Rohr’s approach has spawned a number of recent books connecting religion and the Enneagram, including The Road Back to You: An Enneagram Journey to Self-Discovery by Ian Morgan Cron and Suzanne Stabile. Cron has hosted the popular Typology podcast since 2017, and on his website says the Enneagram “provides a framework for how we can begin to live into our most authentic selves, and also reveals the wisdom and gifts that each personality type can offer to the world.”
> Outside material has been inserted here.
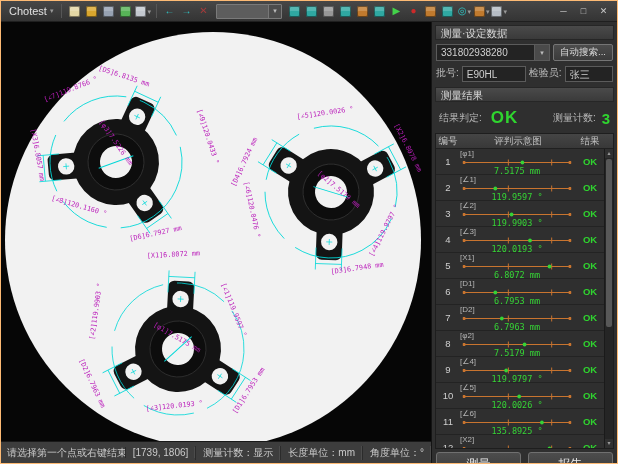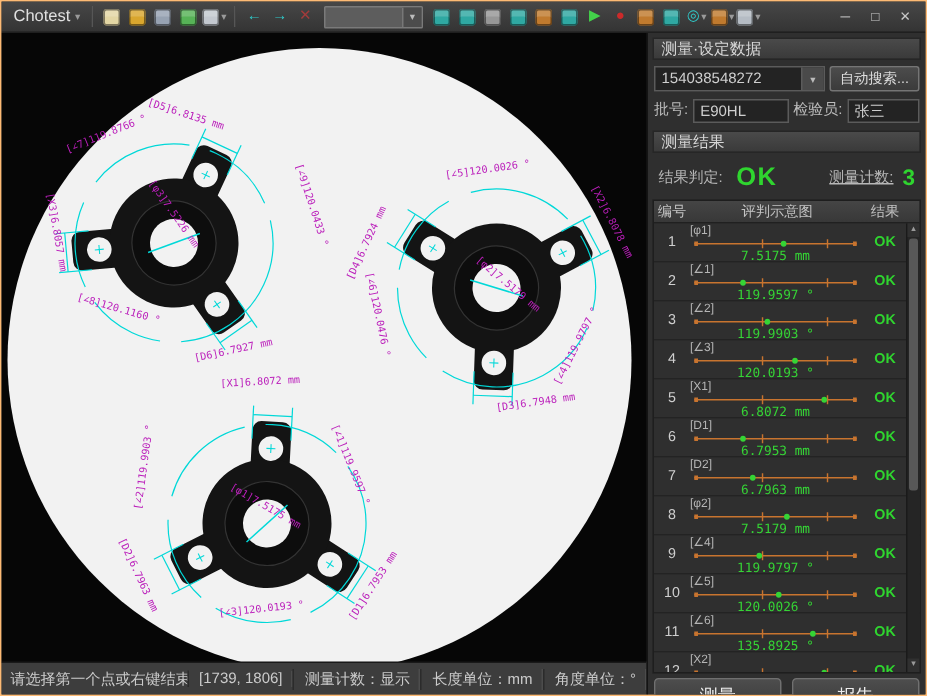"154038548272" span.ds-val { text: 154038548272 -> 331802938280 }
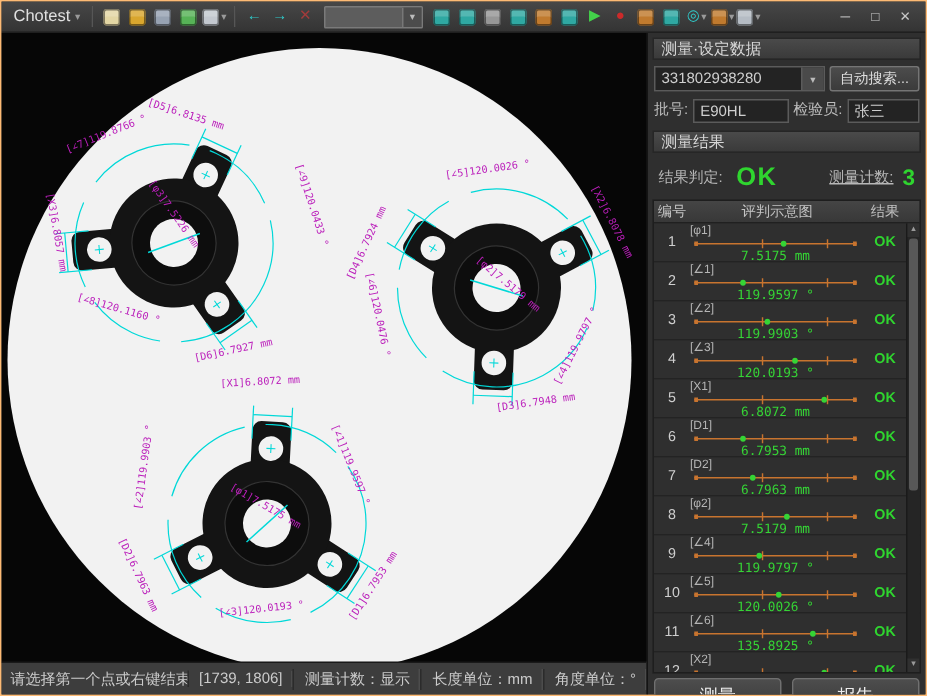"测量计数:" .count-label { text-decoration: underline -> none }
Another best-selling writer connecting religion and the Enneagram, Chris Heuertz, increased Enneagram’s awareness in a different manner recently—through cancel culture. In June, an article published on Medium and signed by 33 women and men alleged spiritual and psychological abuse by Heuertz, who had a number of ties to Rohr’s Center for Action and Contemplation, including coproduction of the Enneagram Mapmakers podcast. The Center has paused collaborations with Heuertz, and the Christian media company Zondervan is suspending promotion of two books and a documentary film associated with Heuertz. “Everybody’s been taken with him in the Enneagram world, so the allegations just kind of rocked us all,” says Tato.
Interest in the Enneagram continues to build, despite the occasional negative news coverage. Self-discovery and selfcare might be vulnerable work, but it’s also freeing. Humans love our familiar patterns, though at a certain point repeating past harmful behaviors becomes detrimental. “Our brain takes between about 20 and 25 percent of our body’s energy to manage,” says Tato. “If you have a way of thinking, feeling, and behaving that works for you, in order to save energy, what will your brain do with that pattern? Repeat it. That’s the issue.”
We are much more than those patterns of detrimental behavior, Tato says. “We’re not a type or a number on a chart. That’s just kind of home base and what you do well. The most powerful part of the system is in the connecting lines, which imply the developmental strategies.”
Perhaps the Enneagram can also be interpreted as a metaphor for the wider world, because fully exploring it is a holistic practice. All nine types comprise the tool, and each type is necessary for a holistic understanding of how people behave and interact. “Utilizing Enneagram has transformed me,” says P&G’s Vanasse. “It has made my life really that much more peaceful.”